Les régulateurs américains font progresser une refonte coordonnée de la surveillance bancaire et des stablecoins, renforçant les exigences en matière de lutte contre le blanchiment d'argent [LBA] tout en supprimant un outil de surveillance controversé qui a longtemps influencé la manière dont les banques interagissent avec les entreprises crypto.
Les propositions menées par la Federal Deposit Insurance Corporation, aux côtés de l'Office of the Comptroller of the Currency et d'autres agences, signalent un passage vers un cadre plus formel et fondé sur des règles régissant à la fois la finance traditionnelle et les actifs numériques.
Les stablecoins se rapprochent d'une réglementation de type bancaire
Au centre des changements se trouve la mise en œuvre du cadre GENIUS Act. Cela placerait les émetteurs de stablecoins sous des normes similaires à celles appliquées aux institutions financières réglementées.

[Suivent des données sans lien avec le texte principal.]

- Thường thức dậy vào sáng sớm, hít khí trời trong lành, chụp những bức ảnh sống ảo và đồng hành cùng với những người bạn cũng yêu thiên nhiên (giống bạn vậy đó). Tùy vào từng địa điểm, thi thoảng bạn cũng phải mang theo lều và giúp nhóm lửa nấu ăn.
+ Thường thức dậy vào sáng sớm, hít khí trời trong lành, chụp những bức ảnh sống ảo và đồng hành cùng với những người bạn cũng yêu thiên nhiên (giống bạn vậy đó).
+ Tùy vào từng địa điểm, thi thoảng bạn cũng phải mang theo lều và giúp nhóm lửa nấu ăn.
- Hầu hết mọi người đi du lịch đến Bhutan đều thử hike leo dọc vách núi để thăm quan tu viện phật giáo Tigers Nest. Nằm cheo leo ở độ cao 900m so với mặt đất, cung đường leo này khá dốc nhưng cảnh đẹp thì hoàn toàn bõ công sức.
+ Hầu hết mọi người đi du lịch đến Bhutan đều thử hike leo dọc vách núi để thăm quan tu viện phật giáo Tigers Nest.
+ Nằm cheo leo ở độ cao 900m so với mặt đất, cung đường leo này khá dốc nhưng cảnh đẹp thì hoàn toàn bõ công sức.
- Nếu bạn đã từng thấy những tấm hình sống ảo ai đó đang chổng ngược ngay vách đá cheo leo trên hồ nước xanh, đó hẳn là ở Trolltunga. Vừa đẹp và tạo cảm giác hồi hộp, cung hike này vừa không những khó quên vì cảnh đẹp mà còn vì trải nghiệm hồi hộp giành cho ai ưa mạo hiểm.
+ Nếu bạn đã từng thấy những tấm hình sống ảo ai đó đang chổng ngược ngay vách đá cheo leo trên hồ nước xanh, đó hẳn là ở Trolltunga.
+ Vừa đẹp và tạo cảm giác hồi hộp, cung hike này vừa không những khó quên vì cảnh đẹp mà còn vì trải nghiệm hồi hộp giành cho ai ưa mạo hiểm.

Dans le cadre de la proposition, les émetteurs seraient tenus de maintenir des réserves 1:1, de respecter les normes de liquidité et de gestion des risques, et d'opérer dans des limites commerciales clairement définies.

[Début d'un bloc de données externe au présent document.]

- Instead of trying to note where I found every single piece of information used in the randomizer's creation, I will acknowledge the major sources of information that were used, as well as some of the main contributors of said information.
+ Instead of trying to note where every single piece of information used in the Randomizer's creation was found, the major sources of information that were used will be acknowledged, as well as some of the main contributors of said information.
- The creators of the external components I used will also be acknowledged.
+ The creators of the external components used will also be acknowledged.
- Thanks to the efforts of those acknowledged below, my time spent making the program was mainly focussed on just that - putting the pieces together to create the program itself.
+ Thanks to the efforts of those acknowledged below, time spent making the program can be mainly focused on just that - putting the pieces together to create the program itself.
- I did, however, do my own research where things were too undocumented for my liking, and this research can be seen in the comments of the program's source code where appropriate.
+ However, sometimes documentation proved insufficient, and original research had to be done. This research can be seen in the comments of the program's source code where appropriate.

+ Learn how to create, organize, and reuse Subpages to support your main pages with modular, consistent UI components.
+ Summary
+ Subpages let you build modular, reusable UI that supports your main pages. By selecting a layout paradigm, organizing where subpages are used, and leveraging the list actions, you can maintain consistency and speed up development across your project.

Des activités telles que le prêt contre des stablecoins émis ou l'offre de rendement seraient restreintes, renforçant un modèle conservateur axé sur les paiements.
Fait important, le cadre précise que bien que les réserves détenues dans les banques puissent être assurées pour l'émetteur, les détenteurs de stablecoins eux-mêmes ne recevraient pas de protection d'assurance-dépôts. Cette distinction remodèle la façon dont les utilisateurs détenant des jetons indexés sur le dollar comprennent le risque.

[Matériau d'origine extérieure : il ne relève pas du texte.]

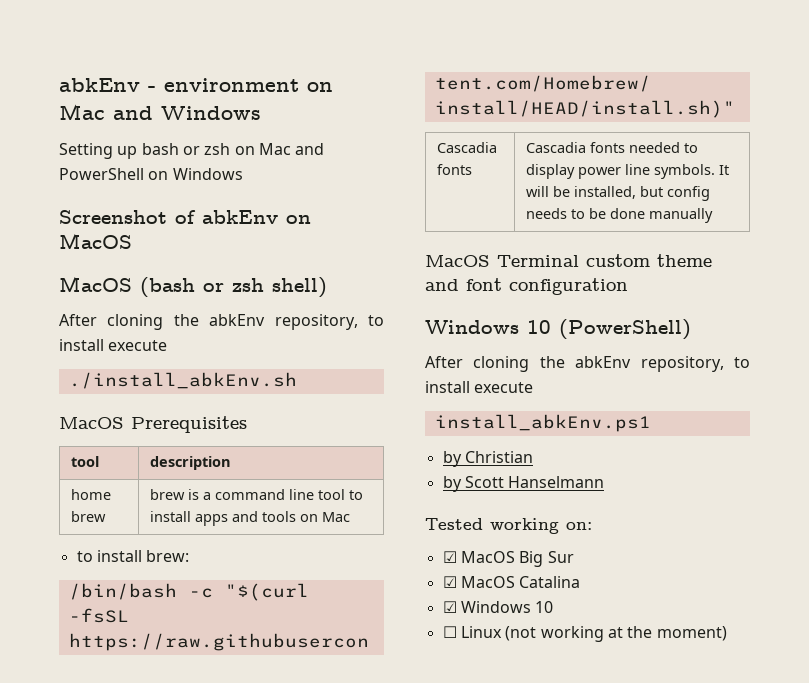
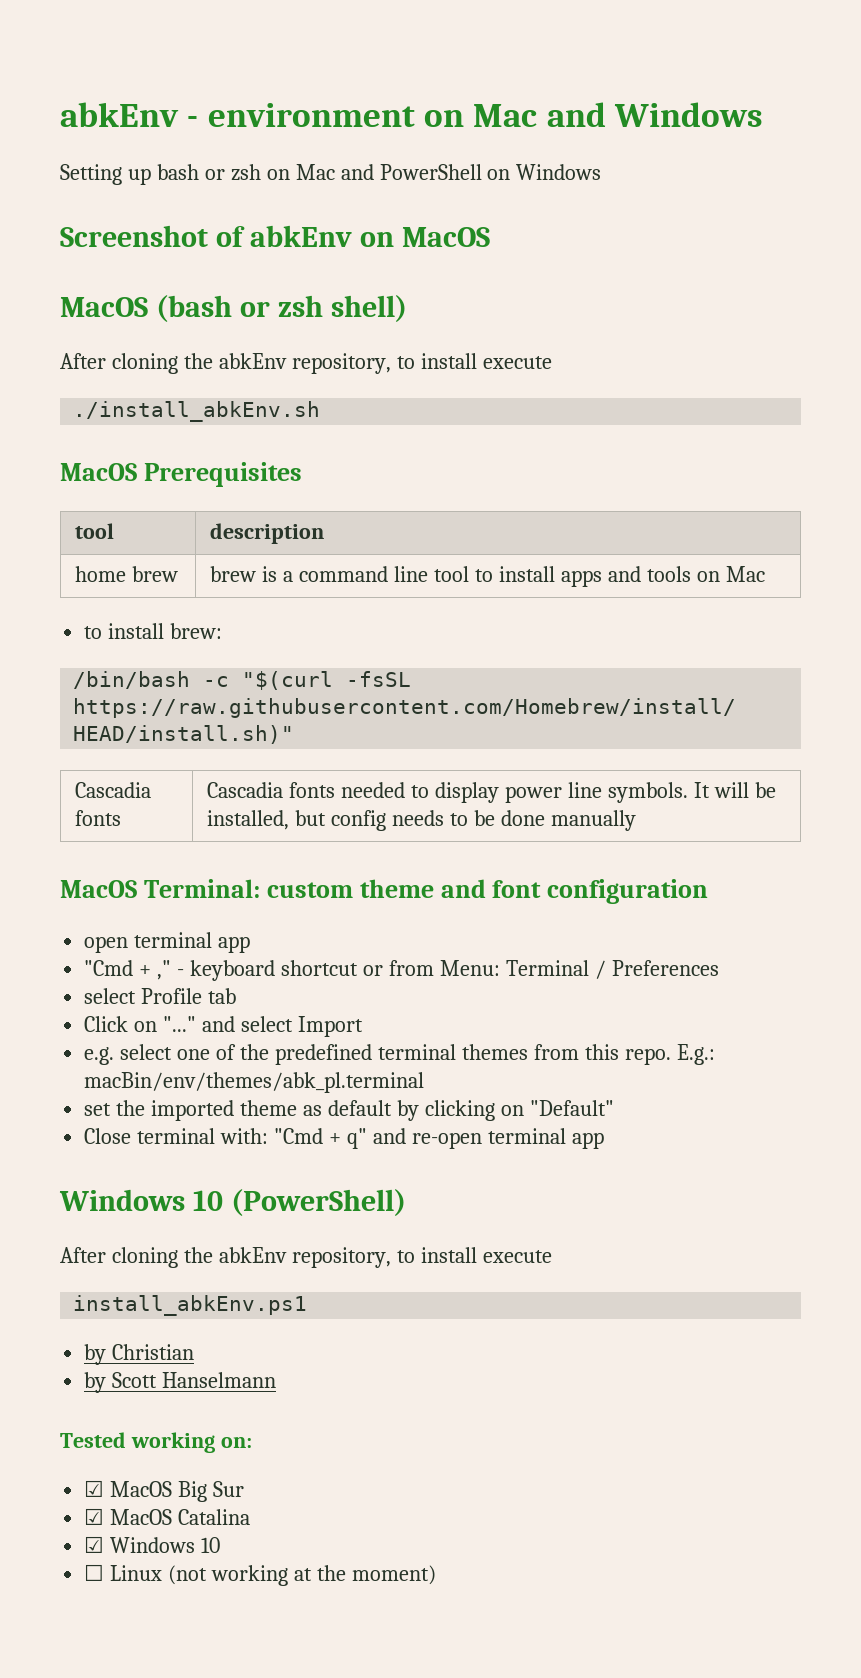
- MacOS Terminal custom theme and font configuration
+ MacOS Terminal: custom theme and font configuration
+ open terminal app
+ "Cmd + ," - keyboard shortcut or from Menu: Terminal / Preferences
+ select Profile tab
+ Click on "..." and select Import
+ e.g. select one of the predefined terminal themes from this repo. E.g.: macBin/env/themes/abk_pl.terminal
+ set the imported theme as default by clicking on "Default"
+ Close terminal with: "Cmd + q" and re-open terminal app

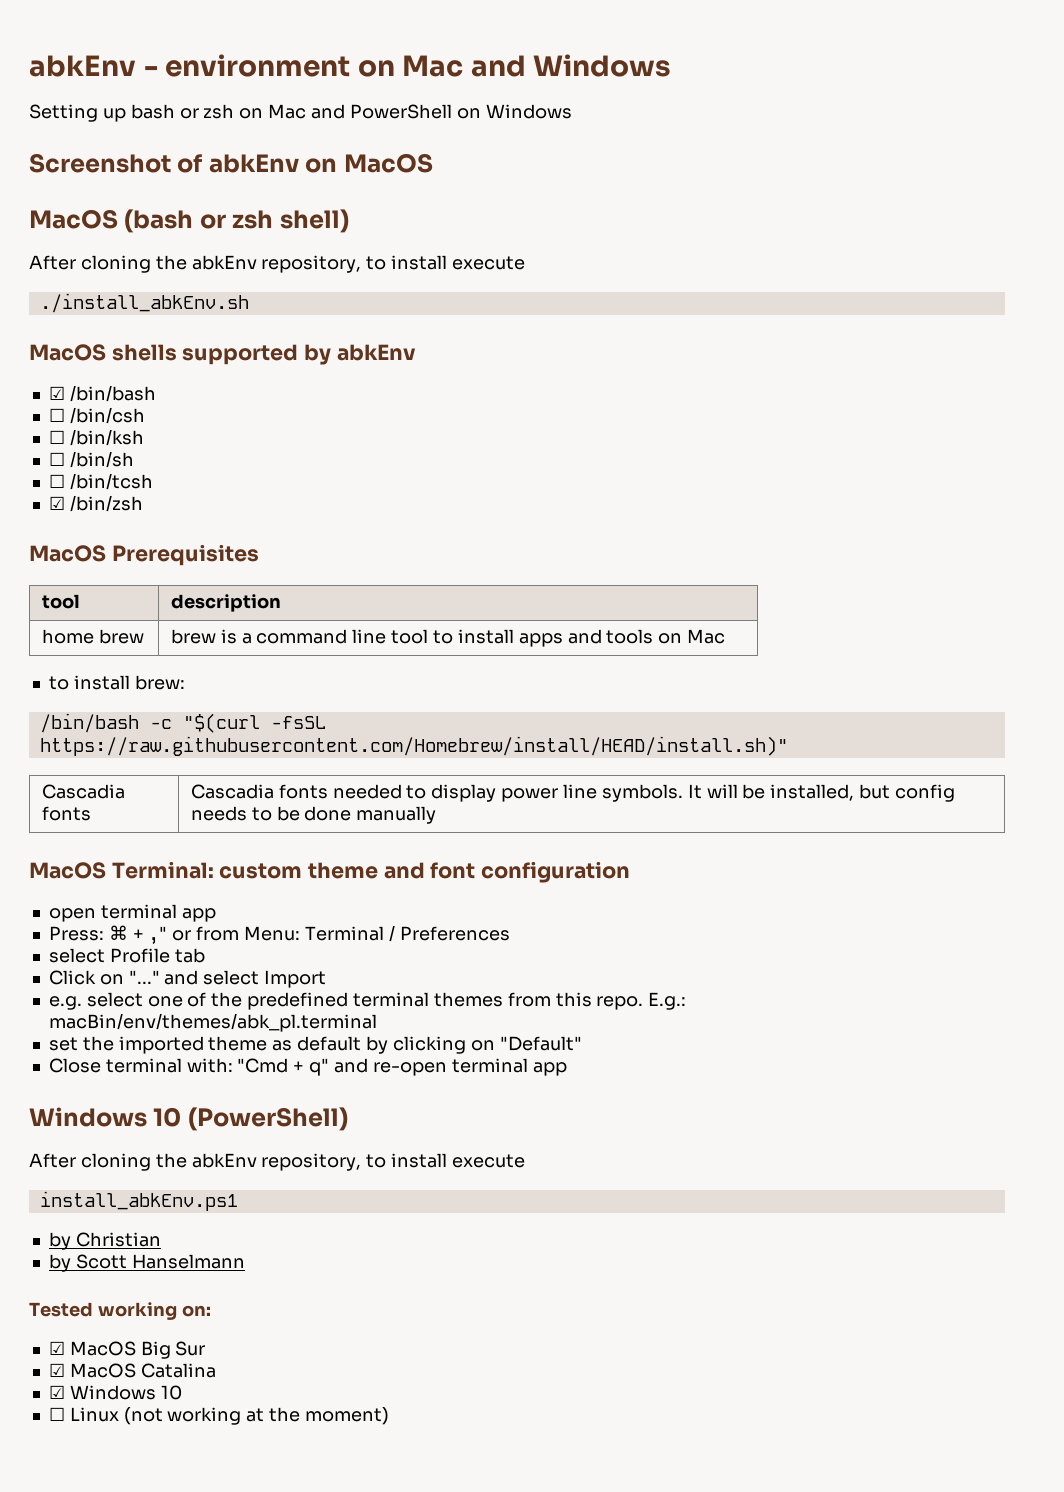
+ MacOS shells supported by abkEnv
+ ☑ /bin/bash
+ ☐ /bin/csh
+ ☐ /bin/ksh
+ ☐ /bin/sh
+ ☐ /bin/tcsh
+ ☑ /bin/zsh
- "Cmd + ," - keyboard shortcut or from Menu: Terminal / Preferences
+ Press: ⌘ + ," or from Menu: Terminal / Preferences

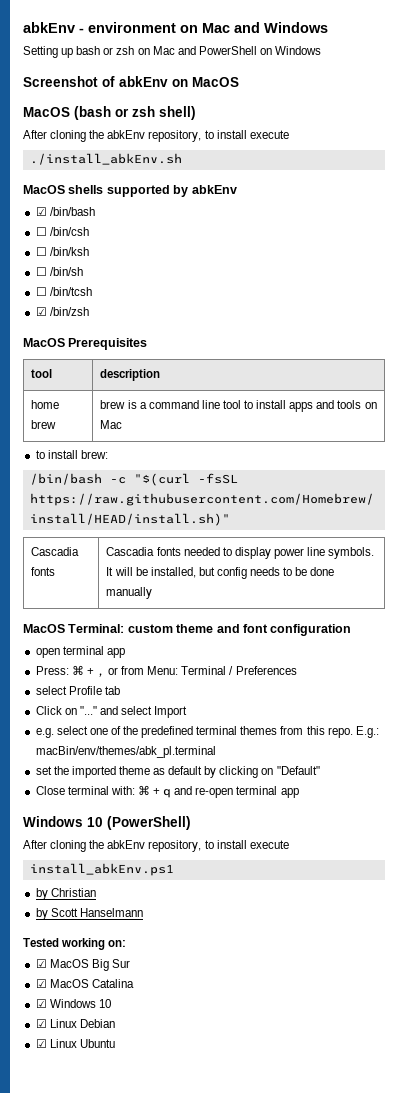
- Press: ⌘ + ," or from Menu: Terminal / Preferences
+ Press: ⌘ + , or from Menu: Terminal / Preferences
- Close terminal with: "Cmd + q" and re-open terminal app
+ Close terminal with: ⌘ + q and re-open terminal app
- ☐ Linux (not working at the moment)
+ ☑ Linux Debian
+ ☑ Linux Ubuntu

Les règles LBA évoluent vers une application basée sur le risque
Parallèlement à la surveillance des stablecoins, les régulateurs proposent une réécriture plus large des exigences en matière de LBA et de financement du contre-terrorisme [FCT].
Le cadre actualisé met l'accent sur la conformité basée sur le risque. Il exige que les banques allouent des ressources aux activités à risque élevé plutôt que de s'appuyer sur des listes de contrôle standardisées.
Les institutions devraient maintenir des programmes LBA qui ne sont pas seulement établis sur le papier, mais manifestement efficaces dans la pratique.
Le Financial Crimes Enforcement Network est également appelé à jouer un rôle plus central. Il aura une coordination accrue entre les agences et une plus grande implication dans les décisions de surveillance et d'application.
Les changements s'étendent aux émetteurs de stablecoins, qui seraient tenus de mettre en œuvre des programmes LBA dans le cadre de leur intégration dans le système financier réglementé.
Les régulateurs suppriment le "risque de réputation" de la surveillance
Dans une démarche parallèle, les régulateurs ont proposé d'éliminer l'utilisation du "risque de réputation" comme base de la surveillance bancaire.
Le changement interdirait aux agences de faire pression sur les banques pour qu'elles rompent leurs liens avec des entreprises légales en raison de préoccupations publiques ou politiques perçues. Au lieu de cela, la surveillance se concentrerait strictement sur des risques mesurables tels que le crédit, la liquidité et l'exposition opérationnelle.
Cette mesure répond aux préoccupations de longue date concernant le "debanking", en particulier parmi les entreprises crypto et d'autres secteurs qui ont fait face à des fermetures de comptes malgré leur activité dans les limites légales.
Un passage vers une surveillance financière fondée sur des règles
Prises ensemble, les propositions reflètent une transition plus large dans la façon dont les régulateurs américains abordent la surveillance financière.
D'un côté, la surveillance devient plus structurée, avec des exigences LBA plus strictes et des normes plus claires pour les émetteurs de stablecoins.
D'un autre côté, les régulateurs limitent leur propre pouvoir discrétionnaire en supprimant des outils subjectifs qui ont historiquement façonné les résultats de l'application.
Le résultat est un cadre qui cherche à intégrer les actifs numériques dans le système financier tout en réduisant l'ambiguïté sur la façon dont les règles sont appliquées.
Résumé final
- Les régulateurs américains renforcent les normes LBA et placent les émetteurs de stablecoins sous une surveillance de type bancaire, renforçant une approche plus structurée de la finance numérique.
- Dans le même temps, la suppression du "risque de réputation" signale un passage vers une surveillance objective et fondée sur des règles, avec des implications potentielles pour l'accès des entreprises crypto aux services bancaires.